Solid organ transplant recipients are known to have an increased risk of developing various malignancies due to long-term immunosuppression. Uveal melanoma, a rare intraocular tumour, has been sporadically reported in this population. Understanding the clinical presentation, management, and outcomes of uveal melanoma in solid organ transplant recipients is crucial for optimising care in this unique subset of patients.

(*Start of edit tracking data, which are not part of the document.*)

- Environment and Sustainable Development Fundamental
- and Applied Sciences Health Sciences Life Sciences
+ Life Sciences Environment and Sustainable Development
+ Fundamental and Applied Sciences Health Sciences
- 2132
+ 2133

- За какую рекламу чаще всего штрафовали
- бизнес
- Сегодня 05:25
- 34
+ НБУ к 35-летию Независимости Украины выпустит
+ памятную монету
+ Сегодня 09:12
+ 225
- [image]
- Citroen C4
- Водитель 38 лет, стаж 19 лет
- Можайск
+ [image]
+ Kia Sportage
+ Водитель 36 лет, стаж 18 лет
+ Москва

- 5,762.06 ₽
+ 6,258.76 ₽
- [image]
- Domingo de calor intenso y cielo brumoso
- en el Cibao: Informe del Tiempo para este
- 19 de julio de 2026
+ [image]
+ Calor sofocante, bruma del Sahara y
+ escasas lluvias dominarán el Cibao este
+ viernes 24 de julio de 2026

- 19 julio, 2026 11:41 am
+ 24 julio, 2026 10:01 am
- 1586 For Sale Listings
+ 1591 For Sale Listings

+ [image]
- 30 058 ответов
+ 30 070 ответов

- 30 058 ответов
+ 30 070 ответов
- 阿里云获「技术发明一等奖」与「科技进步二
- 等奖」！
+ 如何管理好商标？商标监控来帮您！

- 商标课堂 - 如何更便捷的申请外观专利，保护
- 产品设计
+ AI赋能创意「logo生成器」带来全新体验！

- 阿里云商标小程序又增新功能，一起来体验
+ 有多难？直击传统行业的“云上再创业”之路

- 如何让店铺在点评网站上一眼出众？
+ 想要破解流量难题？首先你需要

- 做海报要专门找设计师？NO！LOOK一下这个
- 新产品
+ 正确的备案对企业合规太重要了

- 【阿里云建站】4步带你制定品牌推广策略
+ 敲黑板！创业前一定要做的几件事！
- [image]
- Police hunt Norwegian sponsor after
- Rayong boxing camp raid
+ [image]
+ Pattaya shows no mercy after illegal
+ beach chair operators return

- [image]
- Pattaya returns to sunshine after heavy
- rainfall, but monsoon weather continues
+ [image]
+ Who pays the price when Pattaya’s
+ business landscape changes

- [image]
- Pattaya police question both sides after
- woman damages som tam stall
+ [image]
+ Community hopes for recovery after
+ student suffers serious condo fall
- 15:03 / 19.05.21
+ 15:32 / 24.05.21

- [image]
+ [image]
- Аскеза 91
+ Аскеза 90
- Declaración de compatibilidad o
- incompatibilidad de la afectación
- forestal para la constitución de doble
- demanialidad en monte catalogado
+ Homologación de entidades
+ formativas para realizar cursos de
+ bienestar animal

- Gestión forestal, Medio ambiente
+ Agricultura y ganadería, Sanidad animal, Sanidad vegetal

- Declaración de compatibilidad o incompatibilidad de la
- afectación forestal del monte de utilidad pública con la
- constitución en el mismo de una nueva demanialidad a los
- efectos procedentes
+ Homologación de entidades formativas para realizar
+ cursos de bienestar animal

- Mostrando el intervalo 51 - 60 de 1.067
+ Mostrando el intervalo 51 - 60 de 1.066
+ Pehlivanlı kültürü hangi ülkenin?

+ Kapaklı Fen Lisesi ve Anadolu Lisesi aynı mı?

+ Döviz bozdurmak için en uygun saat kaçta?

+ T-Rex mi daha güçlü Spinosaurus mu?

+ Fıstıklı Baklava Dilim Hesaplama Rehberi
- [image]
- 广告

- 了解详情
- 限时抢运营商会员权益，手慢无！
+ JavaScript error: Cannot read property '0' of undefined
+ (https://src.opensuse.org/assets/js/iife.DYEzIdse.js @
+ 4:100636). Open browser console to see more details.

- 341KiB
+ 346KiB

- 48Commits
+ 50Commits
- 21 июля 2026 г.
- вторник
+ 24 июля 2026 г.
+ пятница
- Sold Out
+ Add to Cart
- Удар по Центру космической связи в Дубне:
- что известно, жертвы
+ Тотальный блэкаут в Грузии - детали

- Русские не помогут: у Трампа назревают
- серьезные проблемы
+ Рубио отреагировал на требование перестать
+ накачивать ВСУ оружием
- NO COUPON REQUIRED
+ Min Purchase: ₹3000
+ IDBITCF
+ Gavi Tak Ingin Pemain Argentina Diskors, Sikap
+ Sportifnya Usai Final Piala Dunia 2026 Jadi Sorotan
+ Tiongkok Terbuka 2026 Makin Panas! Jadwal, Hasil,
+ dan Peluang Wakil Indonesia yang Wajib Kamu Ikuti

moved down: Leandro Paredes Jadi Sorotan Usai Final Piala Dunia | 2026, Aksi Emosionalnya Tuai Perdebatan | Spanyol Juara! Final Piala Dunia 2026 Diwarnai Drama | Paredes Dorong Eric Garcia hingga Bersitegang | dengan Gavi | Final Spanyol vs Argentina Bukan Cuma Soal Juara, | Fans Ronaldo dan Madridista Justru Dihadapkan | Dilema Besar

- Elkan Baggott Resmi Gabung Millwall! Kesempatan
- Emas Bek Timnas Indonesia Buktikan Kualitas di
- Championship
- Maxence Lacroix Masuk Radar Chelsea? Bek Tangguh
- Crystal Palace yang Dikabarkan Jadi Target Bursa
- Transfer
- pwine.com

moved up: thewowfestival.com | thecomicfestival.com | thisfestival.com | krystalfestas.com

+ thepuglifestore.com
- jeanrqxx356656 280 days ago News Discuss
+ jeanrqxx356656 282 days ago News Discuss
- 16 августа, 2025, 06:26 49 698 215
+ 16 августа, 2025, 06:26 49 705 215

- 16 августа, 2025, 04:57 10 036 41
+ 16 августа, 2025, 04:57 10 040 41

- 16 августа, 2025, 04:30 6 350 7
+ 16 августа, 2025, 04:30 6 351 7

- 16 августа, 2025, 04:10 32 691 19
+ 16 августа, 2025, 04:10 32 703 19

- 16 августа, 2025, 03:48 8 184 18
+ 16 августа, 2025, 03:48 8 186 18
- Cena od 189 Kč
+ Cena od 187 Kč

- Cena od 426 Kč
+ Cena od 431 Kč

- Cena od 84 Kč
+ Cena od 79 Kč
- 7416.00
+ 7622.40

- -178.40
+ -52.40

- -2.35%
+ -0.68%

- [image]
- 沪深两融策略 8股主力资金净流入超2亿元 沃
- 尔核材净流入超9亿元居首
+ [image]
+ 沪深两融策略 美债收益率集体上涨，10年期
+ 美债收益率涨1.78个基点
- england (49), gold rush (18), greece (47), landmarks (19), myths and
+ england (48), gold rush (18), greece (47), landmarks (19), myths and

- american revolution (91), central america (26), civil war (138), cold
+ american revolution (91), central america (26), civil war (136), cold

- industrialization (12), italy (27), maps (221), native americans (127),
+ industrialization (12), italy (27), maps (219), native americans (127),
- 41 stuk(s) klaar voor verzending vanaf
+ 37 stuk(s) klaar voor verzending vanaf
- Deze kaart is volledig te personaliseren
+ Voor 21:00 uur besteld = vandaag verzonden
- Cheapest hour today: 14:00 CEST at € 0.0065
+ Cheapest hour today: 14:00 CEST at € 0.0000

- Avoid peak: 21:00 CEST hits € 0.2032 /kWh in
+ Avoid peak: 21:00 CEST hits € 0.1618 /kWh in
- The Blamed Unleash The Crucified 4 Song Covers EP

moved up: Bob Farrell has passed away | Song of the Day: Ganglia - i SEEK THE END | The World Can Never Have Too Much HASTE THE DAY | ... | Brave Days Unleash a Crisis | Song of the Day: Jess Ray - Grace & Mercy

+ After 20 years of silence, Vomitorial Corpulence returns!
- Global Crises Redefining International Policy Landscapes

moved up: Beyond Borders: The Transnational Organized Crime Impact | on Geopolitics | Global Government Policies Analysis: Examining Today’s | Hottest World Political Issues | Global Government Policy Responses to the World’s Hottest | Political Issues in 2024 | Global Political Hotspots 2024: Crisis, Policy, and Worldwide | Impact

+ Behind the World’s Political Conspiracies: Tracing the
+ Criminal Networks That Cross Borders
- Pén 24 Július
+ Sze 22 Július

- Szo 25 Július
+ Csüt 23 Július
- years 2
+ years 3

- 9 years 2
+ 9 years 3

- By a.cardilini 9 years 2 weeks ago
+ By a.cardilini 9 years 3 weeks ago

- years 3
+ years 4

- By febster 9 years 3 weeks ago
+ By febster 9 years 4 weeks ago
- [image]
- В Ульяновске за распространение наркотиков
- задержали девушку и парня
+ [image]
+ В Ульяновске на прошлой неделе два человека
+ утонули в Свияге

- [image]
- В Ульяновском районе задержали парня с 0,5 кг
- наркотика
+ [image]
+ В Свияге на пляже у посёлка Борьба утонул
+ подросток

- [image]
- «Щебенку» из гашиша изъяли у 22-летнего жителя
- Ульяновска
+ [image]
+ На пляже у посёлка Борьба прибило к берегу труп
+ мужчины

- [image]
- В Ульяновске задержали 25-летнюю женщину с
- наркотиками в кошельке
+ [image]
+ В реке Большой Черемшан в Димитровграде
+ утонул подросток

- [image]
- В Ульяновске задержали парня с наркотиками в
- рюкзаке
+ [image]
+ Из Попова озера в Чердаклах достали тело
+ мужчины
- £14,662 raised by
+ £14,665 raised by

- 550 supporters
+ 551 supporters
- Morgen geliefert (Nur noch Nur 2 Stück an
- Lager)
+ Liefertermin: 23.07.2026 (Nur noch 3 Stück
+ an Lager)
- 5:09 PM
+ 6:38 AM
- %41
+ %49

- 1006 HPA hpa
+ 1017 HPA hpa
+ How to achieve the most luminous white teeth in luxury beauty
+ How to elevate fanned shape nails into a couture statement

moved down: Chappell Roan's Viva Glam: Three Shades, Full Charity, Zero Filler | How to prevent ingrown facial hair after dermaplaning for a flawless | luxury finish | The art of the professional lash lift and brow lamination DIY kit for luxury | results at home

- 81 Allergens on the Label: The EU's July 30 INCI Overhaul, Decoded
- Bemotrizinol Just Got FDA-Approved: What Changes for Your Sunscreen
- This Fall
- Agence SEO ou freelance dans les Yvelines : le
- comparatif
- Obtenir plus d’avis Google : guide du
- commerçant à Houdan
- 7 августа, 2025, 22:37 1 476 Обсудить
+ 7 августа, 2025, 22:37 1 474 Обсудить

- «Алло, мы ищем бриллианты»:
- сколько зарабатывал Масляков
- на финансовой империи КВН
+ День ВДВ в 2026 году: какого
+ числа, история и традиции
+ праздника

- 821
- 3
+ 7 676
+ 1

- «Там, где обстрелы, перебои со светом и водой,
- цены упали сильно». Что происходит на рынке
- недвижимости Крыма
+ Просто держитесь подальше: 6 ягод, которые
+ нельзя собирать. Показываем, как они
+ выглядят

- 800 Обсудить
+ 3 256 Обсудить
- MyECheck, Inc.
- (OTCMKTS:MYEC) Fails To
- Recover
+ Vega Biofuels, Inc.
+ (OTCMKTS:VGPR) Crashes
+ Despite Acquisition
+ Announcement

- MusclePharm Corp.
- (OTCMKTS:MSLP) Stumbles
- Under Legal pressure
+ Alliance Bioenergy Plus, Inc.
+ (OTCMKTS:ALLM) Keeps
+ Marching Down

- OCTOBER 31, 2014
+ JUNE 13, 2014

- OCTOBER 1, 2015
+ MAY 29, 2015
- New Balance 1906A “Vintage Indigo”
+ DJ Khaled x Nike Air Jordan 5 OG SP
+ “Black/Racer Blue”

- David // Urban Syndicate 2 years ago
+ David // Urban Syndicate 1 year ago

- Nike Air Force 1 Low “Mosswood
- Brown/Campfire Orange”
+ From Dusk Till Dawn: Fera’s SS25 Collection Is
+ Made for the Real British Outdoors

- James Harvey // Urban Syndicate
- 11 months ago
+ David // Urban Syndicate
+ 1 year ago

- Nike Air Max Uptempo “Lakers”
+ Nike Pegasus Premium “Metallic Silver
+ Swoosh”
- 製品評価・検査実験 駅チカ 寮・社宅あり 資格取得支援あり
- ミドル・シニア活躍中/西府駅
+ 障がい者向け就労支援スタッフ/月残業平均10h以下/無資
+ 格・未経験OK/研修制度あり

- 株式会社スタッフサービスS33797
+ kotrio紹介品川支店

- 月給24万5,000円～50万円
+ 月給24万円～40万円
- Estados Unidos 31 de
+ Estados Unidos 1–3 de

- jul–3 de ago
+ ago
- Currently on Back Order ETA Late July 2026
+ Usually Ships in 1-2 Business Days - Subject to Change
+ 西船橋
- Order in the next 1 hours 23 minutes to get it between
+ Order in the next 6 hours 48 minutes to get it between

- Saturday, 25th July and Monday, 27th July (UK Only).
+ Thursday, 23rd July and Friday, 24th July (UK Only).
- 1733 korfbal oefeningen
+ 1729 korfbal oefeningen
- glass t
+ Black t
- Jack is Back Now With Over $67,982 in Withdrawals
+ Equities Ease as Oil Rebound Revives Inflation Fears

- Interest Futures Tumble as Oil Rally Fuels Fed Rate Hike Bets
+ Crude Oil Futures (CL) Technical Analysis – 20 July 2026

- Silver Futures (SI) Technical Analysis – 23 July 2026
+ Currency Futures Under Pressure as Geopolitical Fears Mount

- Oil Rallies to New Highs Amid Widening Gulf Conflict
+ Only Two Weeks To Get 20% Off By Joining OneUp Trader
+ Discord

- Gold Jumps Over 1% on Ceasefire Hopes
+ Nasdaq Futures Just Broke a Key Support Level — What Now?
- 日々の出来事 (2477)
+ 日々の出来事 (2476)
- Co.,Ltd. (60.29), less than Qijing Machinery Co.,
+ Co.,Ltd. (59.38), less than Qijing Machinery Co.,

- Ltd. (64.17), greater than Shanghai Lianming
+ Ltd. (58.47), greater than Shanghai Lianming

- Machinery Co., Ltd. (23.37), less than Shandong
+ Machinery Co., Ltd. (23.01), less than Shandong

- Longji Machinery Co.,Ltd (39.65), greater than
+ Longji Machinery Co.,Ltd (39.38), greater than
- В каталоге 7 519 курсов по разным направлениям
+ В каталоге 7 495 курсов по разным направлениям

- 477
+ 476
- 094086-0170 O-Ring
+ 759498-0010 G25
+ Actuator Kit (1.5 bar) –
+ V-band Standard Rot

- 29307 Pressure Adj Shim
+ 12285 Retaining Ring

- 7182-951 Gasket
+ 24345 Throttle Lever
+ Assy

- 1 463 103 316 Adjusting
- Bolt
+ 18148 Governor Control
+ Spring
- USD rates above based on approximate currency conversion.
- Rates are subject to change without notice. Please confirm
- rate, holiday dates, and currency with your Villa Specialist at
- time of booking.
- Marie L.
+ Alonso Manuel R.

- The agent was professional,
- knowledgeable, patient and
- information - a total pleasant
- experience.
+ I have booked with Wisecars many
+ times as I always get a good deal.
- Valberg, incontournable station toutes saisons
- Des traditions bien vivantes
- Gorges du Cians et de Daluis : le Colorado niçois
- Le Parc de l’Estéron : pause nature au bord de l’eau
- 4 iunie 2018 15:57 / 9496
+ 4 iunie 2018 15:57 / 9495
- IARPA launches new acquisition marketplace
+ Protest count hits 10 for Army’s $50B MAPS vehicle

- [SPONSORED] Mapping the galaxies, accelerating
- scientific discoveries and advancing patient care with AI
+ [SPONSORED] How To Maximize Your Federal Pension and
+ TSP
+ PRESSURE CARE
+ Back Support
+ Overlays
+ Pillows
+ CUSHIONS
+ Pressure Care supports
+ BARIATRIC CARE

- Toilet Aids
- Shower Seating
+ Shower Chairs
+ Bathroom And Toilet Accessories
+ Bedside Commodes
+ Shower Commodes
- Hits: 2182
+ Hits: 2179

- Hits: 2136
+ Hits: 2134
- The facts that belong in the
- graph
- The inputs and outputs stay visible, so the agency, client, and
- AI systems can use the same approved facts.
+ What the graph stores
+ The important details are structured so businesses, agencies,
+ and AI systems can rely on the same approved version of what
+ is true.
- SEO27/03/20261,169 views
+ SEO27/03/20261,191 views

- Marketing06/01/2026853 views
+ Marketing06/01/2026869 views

We present two cases of uveal melanoma diagnosed in post solid organ transplant recipients from Queensland Institute of Medical Research (QIMR) Berghofer Medical Research Institute and Queensland Ocular Oncology Service in Brisbane. Clinical histories, ophthalmological examinations, and treatment modalities (including photodynamic therapy and plaque brachytherapy) are summarised based on medical records.
Case 1 involves a 46-year-old male with a history of multiple renal transplants, presenting with declining visual acuity and a diagnosis of left uveal melanoma (12.5 x 10.0 mm, thickness 5 mm). Initial treatment with photodynamic therapy was followed by plaque brachytherapy due to insufficient tumour reduction. Case 2 describes a 64-year-old female kidney transplant recipient with a new asymptomatic growth in left eye, ultimately diagnosed as uveal melanoma (8.5 x 10.5 mm, thickness 3 mm). This patient underwent primary treatment with plaque brachytherapy, with no evidence of metastasis at last follow-up.
Uveal melanoma in solid organ transplant recipients represents a diagnostic and therapeutic challenge. The rarity of this malignancy in this specific patient population underscores the need for heightened suspicion during ophthalmological evaluations. Treatment decisions must consider the delicate balance between oncological efficacy and immunosuppression management. Long-term follow-up is essential given the potential for metastasis and recurrence. This report highlights the importance of interdisciplinary collaboration between dermatologists, ophthalmologists, and transplant specialists to optimise outcomes in transplant recipients with uveal melanoma. Further studies are warranted to elucidate the underlying mechanisms and refine treatment approaches tailored to this unique patient cohort.